L'infirmier a maintenu ne pas avoir disposé de la prescription afférente à la délivrance du Cymevan®, tout en convenant ne pas avoir pour autant cherché à en obtenir un duplicata écrit, afin de connaître la posologie exacte dudit médicament, comme lui en faisait obligation l'article R. 4312-6, et ce, alors même que les emballages et notices soulignaient d'avoir à se conformer à la prescription médicale. Il n'a pu fournir aucune explication cohérente sur les modalités de préparation du médicament qu'il avait adoptées, sauf à reconnaître qu'il n'en maîtrisait que très imparfaitement la technique, ni ne connaissait de façon précise les contre-indications, de sorte qu'il a administré un médicament dans l'ignorance de ses conditions d'emploi. Or sa qualité d'infirmier diplômé laisse supposer qu'il disposait des compétences et des connaissances nécessaires pour le faire.

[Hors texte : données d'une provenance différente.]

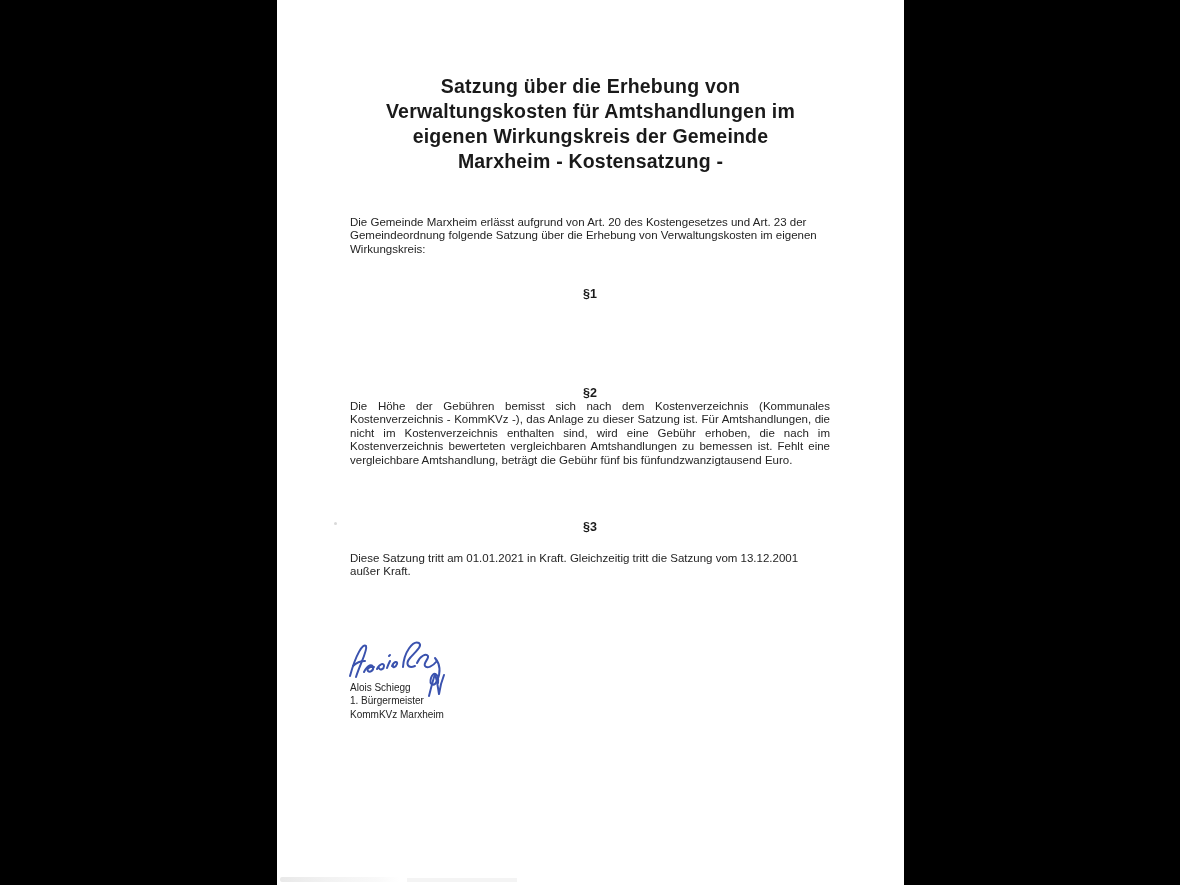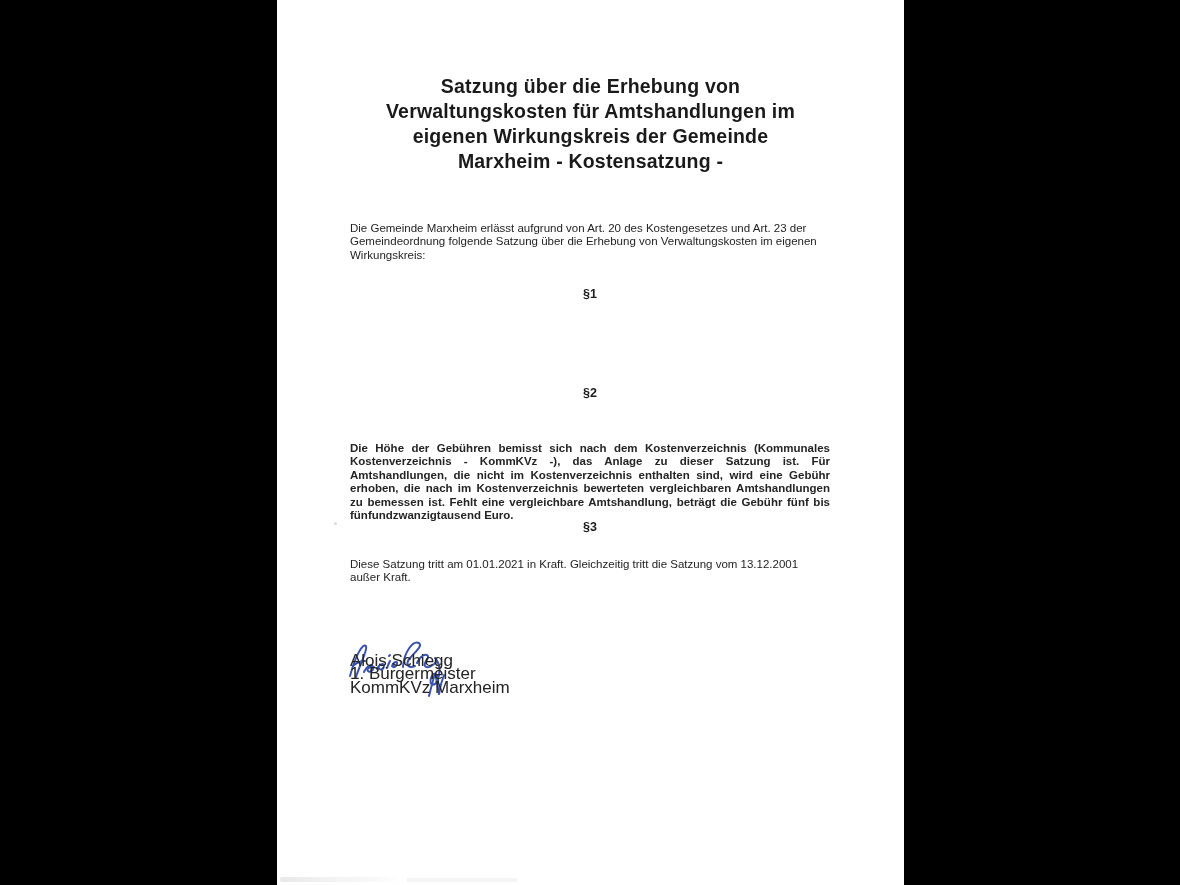--- a/index.html
+++ b/index.html
@@ -38,49 +38,48 @@
     color: #1a1a1a;
     white-space: pre-line;
     letter-spacing: 0.2px;
   }
   .body-text {
     left: 73px;
     width: 480px;
     font-size: 11.5px;
     line-height: 13.4px;
     color: #242424;
-    margin-top: 6px;
   }
   .justified { text-align: justify; }
   .sec-heading {
     left: 73px;
     width: 480px;
     text-align: center;
     font-weight: bold;
     font-size: 12.5px;
     color: #1a1a1a;
   }
   .intro       { top: 216px; }
   .s1-heading  { top: 287px; }
   .s1-body     { top: 314px; }
   .s2-heading  { top: 386px; }
-  .s2-body     { top: 436px; font-weight: bold; }
+  .s2-body     { top: 400px; }
   .s3-heading  { top: 520px; }
   .s3-body     { top: 552px; }
   .place-date  { top: 607px; }
   .signature-ink {
     left: 70px;
     top: 636px;
     width: 104px;
     height: 64px;
   }
   .sig-block {
     left: 73px;
-    top: 654px;
-    font-size: 17px;
+    top: 681px;
+    font-size: 10px;
     line-height: 13.4px;
     color: #242424;
   }
   .artifact-dot {
     left: 57px;
     top: 522px;
     width: 3px;
     height: 3px;
     background: #d9d9d9;
     border-radius: 50%;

Ce faisant, l'infirmier a commis une succession de fautes dans la préparation et l'administration d'un médicament spécifique, s'affranchissant à cette occasion des obligations de prudence et de sécurité qui s'imposaient à lui, en sa qualité d'infirmier diplômé d'État. Au contraire, il a privilégié la poursuite de soins pour lesquels il était rémunéré, sans s'interroger de savoir s'il était en mesure de les dispenser en toute sécurité pour le patient.

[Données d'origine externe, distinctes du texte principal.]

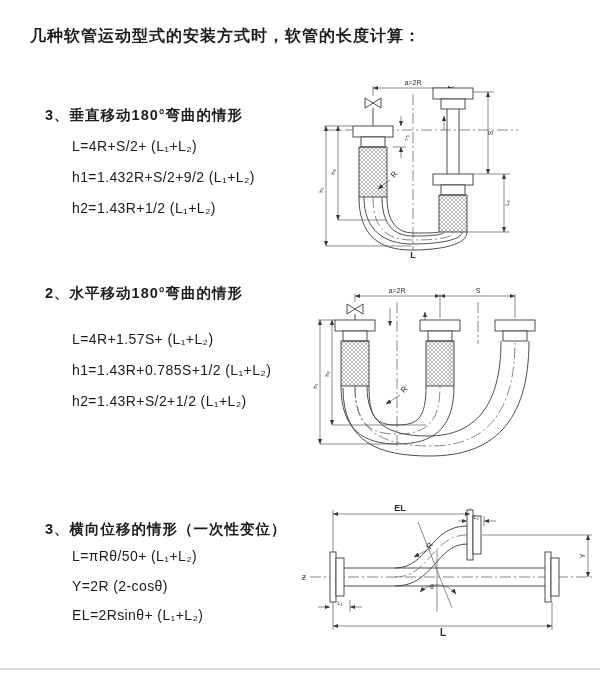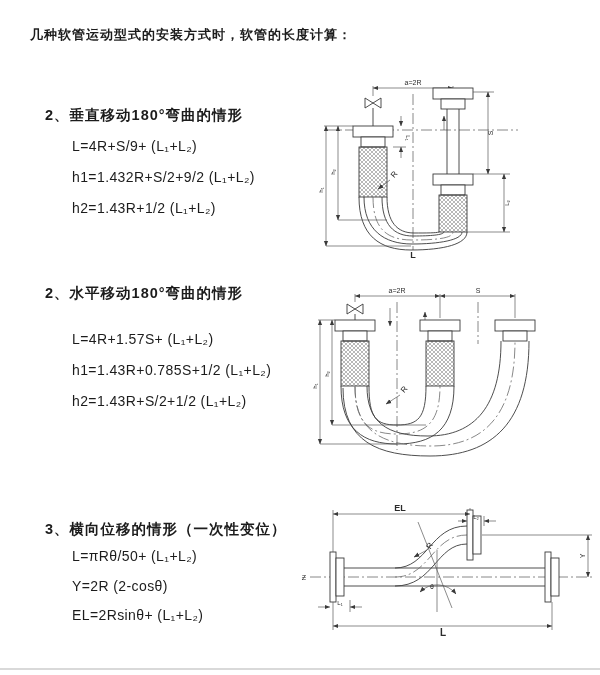--- a/index.html
+++ b/index.html
@@ -3,21 +3,21 @@
 <meta charset="utf-8">
 <style>
   html,body{margin:0;padding:0;background:#ffffff;}
   body{
     width:600px;height:675px;position:relative;overflow:hidden;
     font-family:"Liberation Sans","DejaVu Sans",sans-serif;
     color:#1c1c1c;
   }
   .page-title{
     position:absolute;left:30px;top:26px;
-    font-size:13px;font-weight:bold;letter-spacing:1px;white-space:nowrap;
+    font-size:16px;font-weight:bold;letter-spacing:1px;white-space:nowrap;
   }
   .sec-heading{
     position:absolute;font-size:14.5px;font-weight:bold;letter-spacing:1px;white-space:nowrap;
   }
   .formula{
     position:absolute;font-size:14px;letter-spacing:.4px;white-space:nowrap;
   }
   svg{position:absolute;overflow:visible;}
   svg text{fill:#2b2b2b;font-family:"Liberation Sans","DejaVu Sans",sans-serif;}
   .dline{stroke:#3a3a3a;stroke-width:.9;fill:none;}
@@ -26,22 +26,22 @@
   .part{stroke:#3a3a3a;stroke-width:.9;fill:#ffffff;}
   .bottom-edge{
     position:absolute;left:0;right:0;top:668px;height:2px;background:#d9d9d9;
   }
 </style>
 </head>
 <body>
 
 <div class="page-title">几种软管运动型式的安装方式时，软管的长度计算：</div>
 
-<div class="sec-heading" style="left:45px;top:106px">2、垂直移动180°弯曲的情形</div>
-<div class="formula" style="left:72px;top:138px">L=4R+S/9+ (L₁+L₂)</div>
+<div class="sec-heading" style="left:45px;top:106px">3、垂直移动180°弯曲的情形</div>
+<div class="formula" style="left:72px;top:138px">L=4R+S/2+ (L₁+L₂)</div>
 <div class="formula" style="left:72px;top:169px">h1=1.432R+S/2+9/2 (L₁+L₂)</div>
 <div class="formula" style="left:72px;top:200px">h2=1.43R+1/2 (L₁+L₂)</div>
 
 <div class="sec-heading" style="left:45px;top:284px">2、水平移动180°弯曲的情形</div>
 <div class="formula" style="left:72px;top:331px">L=4R+1.57S+ (L₁+L₂)</div>
 <div class="formula" style="left:72px;top:362px">h1=1.43R+0.785S+1/2 (L₁+L₂)</div>
 <div class="formula" style="left:72px;top:393px">h2=1.43R+S/2+1/2 (L₁+L₂)</div>
 
 <div class="sec-heading" style="left:45px;top:520px">3、横向位移的情形（一次性变位）</div>
 <div class="formula" style="left:72px;top:548px">L=πRθ/50+ (L₁+L₂)</div>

Par ailleurs, les conditions de précarité technique et sanitaire dans lesquelles a été administré le Cymevan® au patient étaient bien de nature à exposer ce dernier à un risque grave de mort ou de blessures, de nature à entraîner une infirmité permanente ; en effet, les atteintes physiques consécutives au surdosage étaient susceptibles de mettre en danger la vie du patient, si n'étaient pas mises en oeuvre de manière diligente des traitements adaptés à chacune des complications apparues et détectées. Il ne peut être considéré que le surdosage était inoffensif, sans gravité ni conséquences, tandis que l'infirmier passe sous silence le manque de rigueur avec laquelle il utilisait la chambre implantable, ne veillant pas à son asepsie et incitant le patient à s'auto-administrer lui-même le médicament en dépit des contre-indications et des risques inhérents à l'utilisation de la chambre implantable par un non-professionnel.

Enfin, le non-respect du protocole, par le manque d'asepsie, était en lui-même de nature à entraîner des risques graves pour la santé du patient ; peu importe à cet égard que ce dernier ait échappé à toutes complications infectieuses.

Dès lors, est caractérisé le délit de mise en danger d'autrui par violation manifestement délibérée d'une obligation réglementaire de sécurité ou de prudence.

La désinvolture avec laquelle l'infirmier a pris en charge le patient, le manque de rigueur professionnel et médical ayant présidé sur plusieurs jours aux soins par lui dispensés, sans se soucier de la prescription médicale afférente ni de la posologie propre au médicament administré, dont le prévenu ne pouvait ignorer les spécificités, conduisent à prononcer à l'encontre de ce dernier une mesure d'interdiction professionnelle, de préférence aux peines d'emprisonnement avec sursis et d'amendes prononcées par le premier juge (18 mois).